[Work instruction] The answer must give back every line of the data exactly, with no pictures.

[Records for the task]
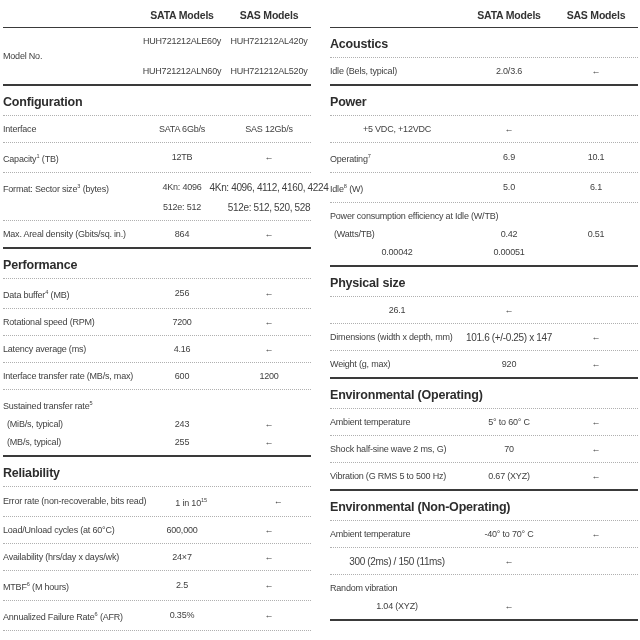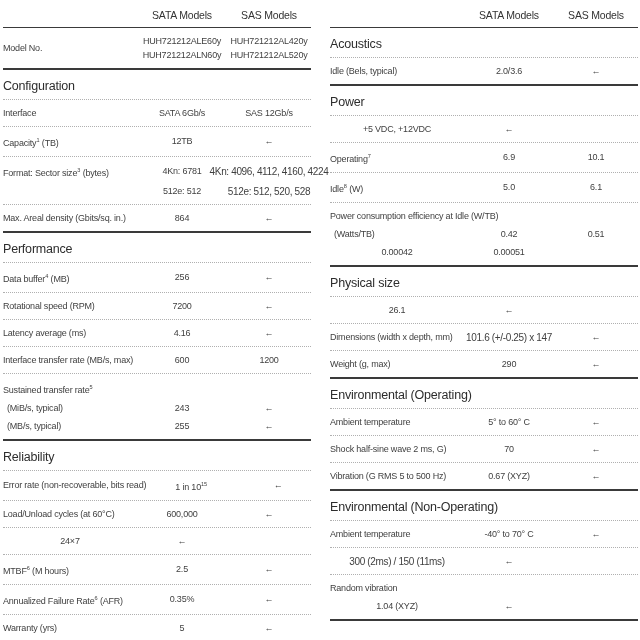--- a/index.html
+++ b/index.html
@@ -12,7 +12,7 @@
   .col{width:308px;flex:0 0 308px;}
   .hdr{display:grid;grid-template-columns:1fr 90px 84px;align-items:end;
        padding:7px 0 6px;border-bottom:1.5px solid #3a3a3a;}
-  .h{font-weight:normal;font-size:10.5px;text-align:center;color:#333333;letter-spacing:-0.2px;white-space:nowrap;}
+  .h{font-weight:bold;font-size:10.5px;text-align:center;color:#333333;letter-spacing:-0.2px;white-space:nowrap;}
   .model{display:grid;grid-template-columns:1fr 90px 84px;align-items:center;
          padding:8px 0;border-bottom:2.5px solid #3a3a3a;font-size:9px;letter-spacing:-0.2px;}
   .stack{display:flex;flex-direction:column;gap:4px;align-items:center;}

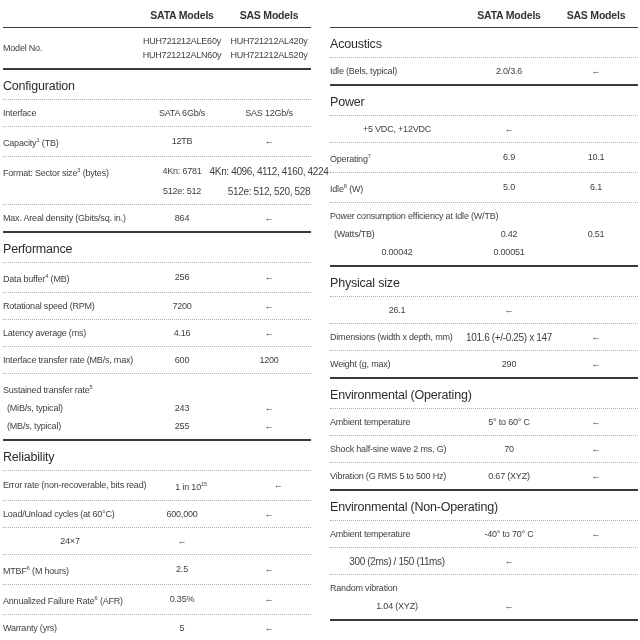--- a/index.html
+++ b/index.html
@@ -15,7 +15,7 @@
   .h{font-weight:bold;font-size:10.5px;text-align:center;color:#333333;letter-spacing:-0.2px;white-space:nowrap;}
   .model{display:grid;grid-template-columns:1fr 90px 84px;align-items:center;
          padding:8px 0;border-bottom:2.5px solid #3a3a3a;font-size:9px;letter-spacing:-0.2px;}
-  .stack{display:flex;flex-direction:column;gap:4px;align-items:center;}
+  .stack{display:flex;flex-direction:column;gap:20px;align-items:center;}
   .section{border-bottom:2px solid #3a3a3a;}
   .sec-title{font-weight:normal;font-size:12.5px;color:#2d2d2d;padding:9px 0 6px;
              border-bottom:1px dotted #b0b0b0;letter-spacing:-0.2px;}

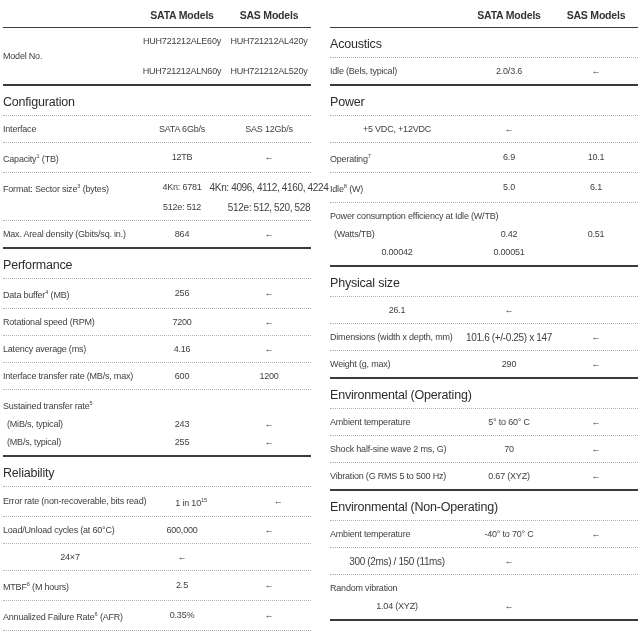--- a/index.html
+++ b/index.html
@@ -17,7 +17,7 @@
          padding:8px 0;border-bottom:2.5px solid #3a3a3a;font-size:9px;letter-spacing:-0.2px;}
   .stack{display:flex;flex-direction:column;gap:20px;align-items:center;}
   .section{border-bottom:2px solid #3a3a3a;}
-  .sec-title{font-weight:normal;font-size:12.5px;color:#2d2d2d;padding:9px 0 6px;
+  .sec-title{font-weight:bold;font-size:12.5px;color:#2d2d2d;padding:9px 0 6px;
              border-bottom:1px dotted #b0b0b0;letter-spacing:-0.2px;}
   .row{padding:6.5px 0;}
   .row + .row{border-top:1px dotted #b0b0b0;}

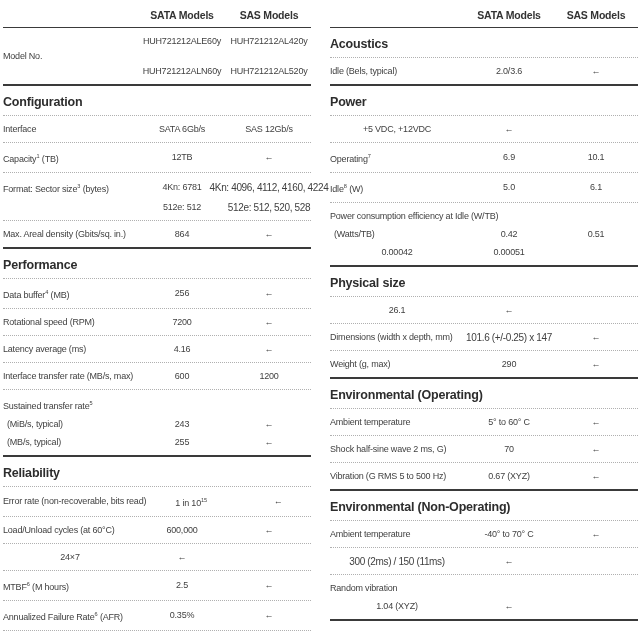--- a/index.html
+++ b/index.html
@@ -71,7 +71,7 @@
         <div class="row">
           <div class="line">
             <div class="lbl">Format: Sector size<sup>3</sup> (bytes)</div>
-            <div class="val">4Kn: 6781</div>
+            <div class="val">4Kn: 4096</div>
             <div class="val long">4Kn: 4096, 4112, 4160, 4224</div>
           </div>
           <div class="line">

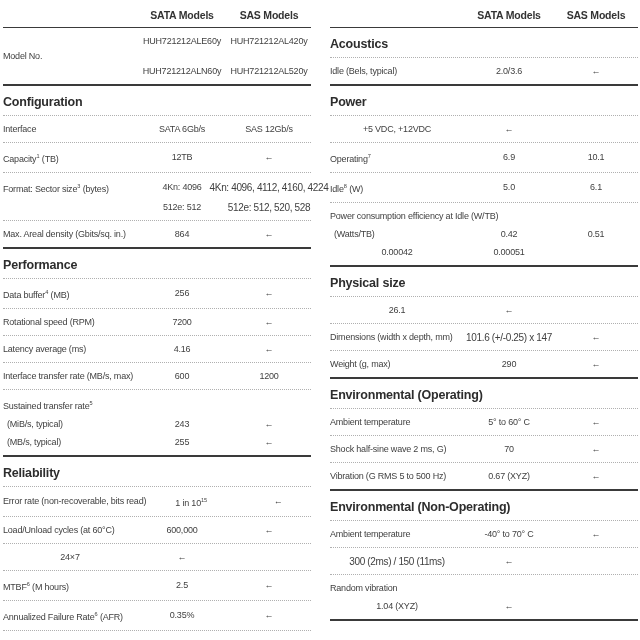--- a/index.html
+++ b/index.html
@@ -250,7 +250,7 @@
         <div class="row">
           <div class="line">
             <div class="lbl">Weight (g, max)</div>
-            <div class="val">290</div>
+            <div class="val">920</div>
             <div class="val">←</div>
           </div>
         </div>

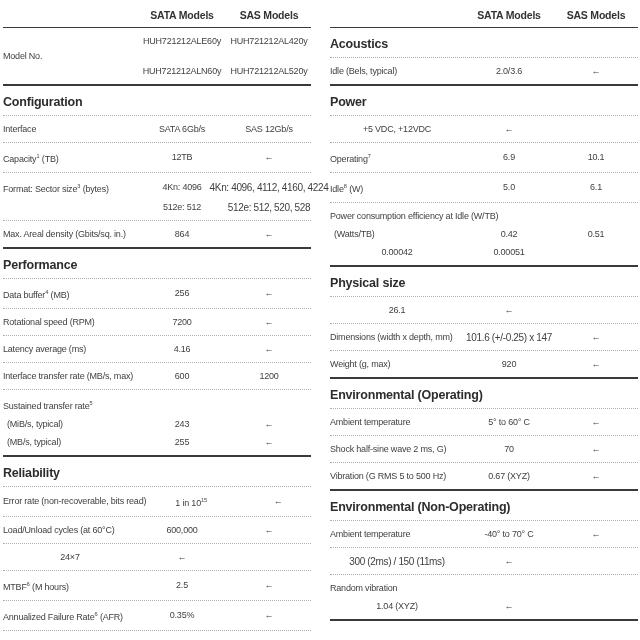--- a/index.html
+++ b/index.html
@@ -152,6 +152,7 @@
         </div>
         <div class="row">
           <div class="line">
+            <div class="lbl">Availability (hrs/day x days/wk)</div>
             <div class="val">24×7</div>
             <div class="val">←</div>
           </div>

[Answer area]
--- a/index.html
+++ b/index.html
@@ -12,7 +12,7 @@
   .col{width:308px;flex:0 0 308px;}
   .hdr{display:grid;grid-template-columns:1fr 90px 84px;align-items:end;
        padding:7px 0 6px;border-bottom:1.5px solid #3a3a3a;}
-  .h{font-weight:normal;font-size:10.5px;text-align:center;color:#333333;letter-spacing:-0.2px;white-space:nowrap;}
+  .h{font-weight:bold;font-size:10.5px;text-align:center;color:#333333;letter-spacing:-0.2px;white-space:nowrap;}
   .model{display:grid;grid-template-columns:1fr 90px 84px;align-items:center;
          padding:8px 0;border-bottom:2.5px solid #3a3a3a;font-size:9px;letter-spacing:-0.2px;}
   .stack{display:flex;flex-direction:column;gap:4px;align-items:center;}

--- a/index.html
+++ b/index.html
@@ -15,7 +15,7 @@
   .h{font-weight:bold;font-size:10.5px;text-align:center;color:#333333;letter-spacing:-0.2px;white-space:nowrap;}
   .model{display:grid;grid-template-columns:1fr 90px 84px;align-items:center;
          padding:8px 0;border-bottom:2.5px solid #3a3a3a;font-size:9px;letter-spacing:-0.2px;}
-  .stack{display:flex;flex-direction:column;gap:4px;align-items:center;}
+  .stack{display:flex;flex-direction:column;gap:20px;align-items:center;}
   .section{border-bottom:2px solid #3a3a3a;}
   .sec-title{font-weight:normal;font-size:12.5px;color:#2d2d2d;padding:9px 0 6px;
              border-bottom:1px dotted #b0b0b0;letter-spacing:-0.2px;}

--- a/index.html
+++ b/index.html
@@ -17,7 +17,7 @@
          padding:8px 0;border-bottom:2.5px solid #3a3a3a;font-size:9px;letter-spacing:-0.2px;}
   .stack{display:flex;flex-direction:column;gap:20px;align-items:center;}
   .section{border-bottom:2px solid #3a3a3a;}
-  .sec-title{font-weight:normal;font-size:12.5px;color:#2d2d2d;padding:9px 0 6px;
+  .sec-title{font-weight:bold;font-size:12.5px;color:#2d2d2d;padding:9px 0 6px;
              border-bottom:1px dotted #b0b0b0;letter-spacing:-0.2px;}
   .row{padding:6.5px 0;}
   .row + .row{border-top:1px dotted #b0b0b0;}

--- a/index.html
+++ b/index.html
@@ -71,7 +71,7 @@
         <div class="row">
           <div class="line">
             <div class="lbl">Format: Sector size<sup>3</sup> (bytes)</div>
-            <div class="val">4Kn: 6781</div>
+            <div class="val">4Kn: 4096</div>
             <div class="val long">4Kn: 4096, 4112, 4160, 4224</div>
           </div>
           <div class="line">

--- a/index.html
+++ b/index.html
@@ -250,7 +250,7 @@
         <div class="row">
           <div class="line">
             <div class="lbl">Weight (g, max)</div>
-            <div class="val">290</div>
+            <div class="val">920</div>
             <div class="val">←</div>
           </div>
         </div>

--- a/index.html
+++ b/index.html
@@ -152,6 +152,7 @@
         </div>
         <div class="row">
           <div class="line">
+            <div class="lbl">Availability (hrs/day x days/wk)</div>
             <div class="val">24×7</div>
             <div class="val">←</div>
           </div>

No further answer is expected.